There was, for example, a notebook of documents provided by the defendant, many of which had nothing to do with the IG’s audit, but this notebook was destroyed before the case began, and after the IG completed its audit.

Is it playing games with the scope of the audit? That is, did Drake provide materials on privacy, which the IG didn’t include within the scope of its report? If so, the IG’s destruction of the notebook, in violation of DOD’s document retention policy, is all the more interesting.

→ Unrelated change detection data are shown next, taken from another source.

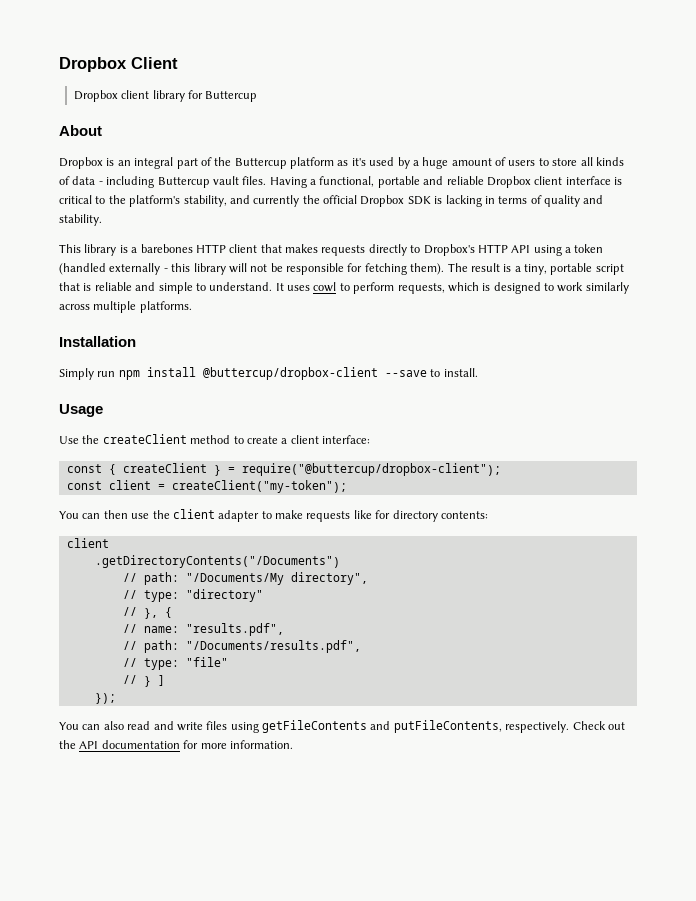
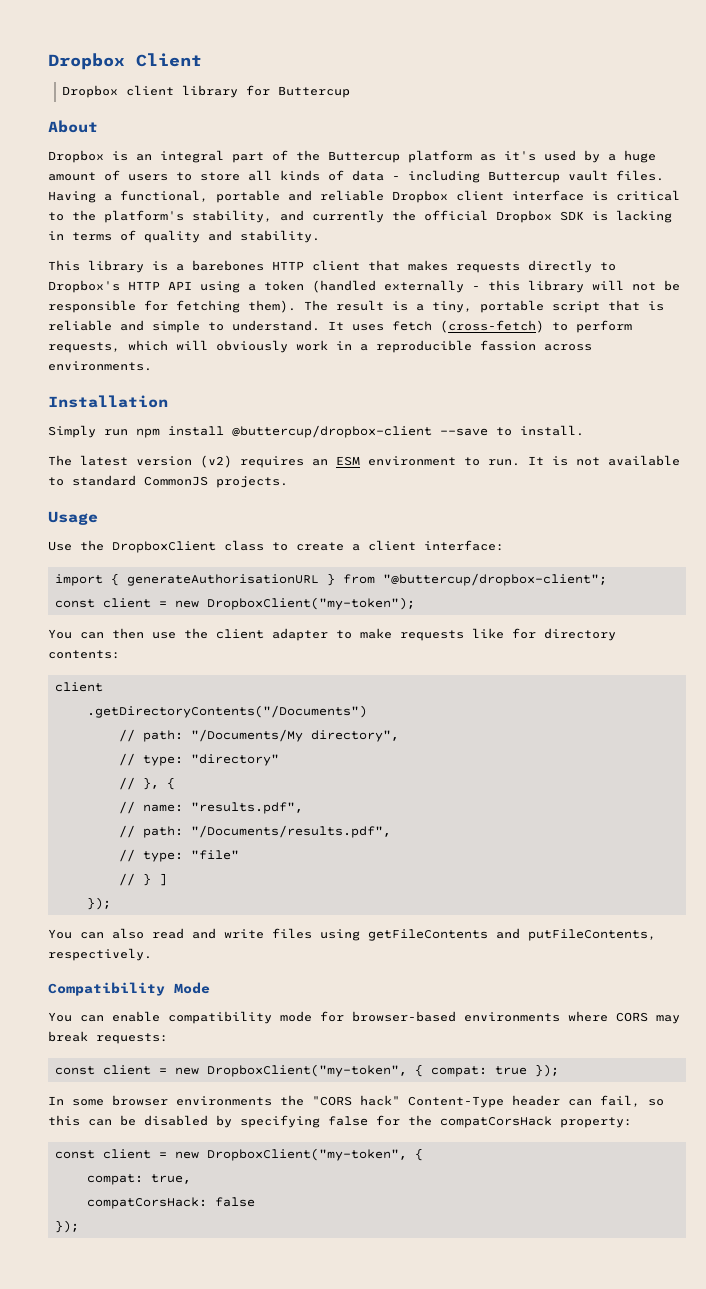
[313,282,337,292] cowl -> [392,320,544,333] fetch (cross-fetch)
[482,282,629,294] [59,301,192,313] is designed to work similarly across multiple platforms. -> [176,340,592,353] [48,361,152,371] will obviously work in a reproducible fassion across environments.
(478, 372) none -> [48,455,680,468] [48,475,288,488] // The latest version (v2) requires an ESM environment to run. It is not available to standard CommonJS projects.
[102,434,231,444] createClient method -> [112,540,264,553] DropboxClient class
[66,463,501,476] [66,480,347,493] const { createClient } = require("@buttercup/dropbox-client"); // const client = createClient("my-token"); -> [54,573,607,586] [54,597,415,610] import { generateAuthorisationURL } from "@buttercup/dropbox-client"; // const client = new DropboxClient("my-token");
[572,721,625,730] [59,740,293,749] Check out the API documentation for more information. -> [48,982,210,996] [48,1011,680,1024] [48,1031,168,1044] [54,1064,559,1077] [48,1095,664,1108] [48,1115,632,1128] [54,1148,423,1161] [86,1174,191,1185] [86,1197,255,1209] [54,1220,79,1233] // Compatibility Mode // You can enable compatibility mode for browser-based environments where CORS may break requests: // const client = new DropboxClient("my-token", { compat: true }); // In some browser environments the "CORS hack" Content-Type header can fail, so this can be disabled by specifying false for the compatCorsHack property: // const client = new DropboxClient("my-token", { // compat: true, // compatCorsHack: false // });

Then, finally, the debates about privacy continued into 2007 and 2008. In August 2007, specifically, Mike McConnell nixed a Democratic version of the Protect America Act because it required the government to tell FISA judges what the plan for minimizing US person data is and allowed the judges to review for compliance. Debates on how to fix PAA continued throughout the fall and into the following year, with Russ Feingold and Sheldon Whitehouse both trying to make real improvements on the minimization requirements.

The government seems to want to say that Drake’s privacy concerns aren’t a valid whistleblowing concern. Because, I guess, government officials aren’t allowed to whistleblow about citizens’ rights.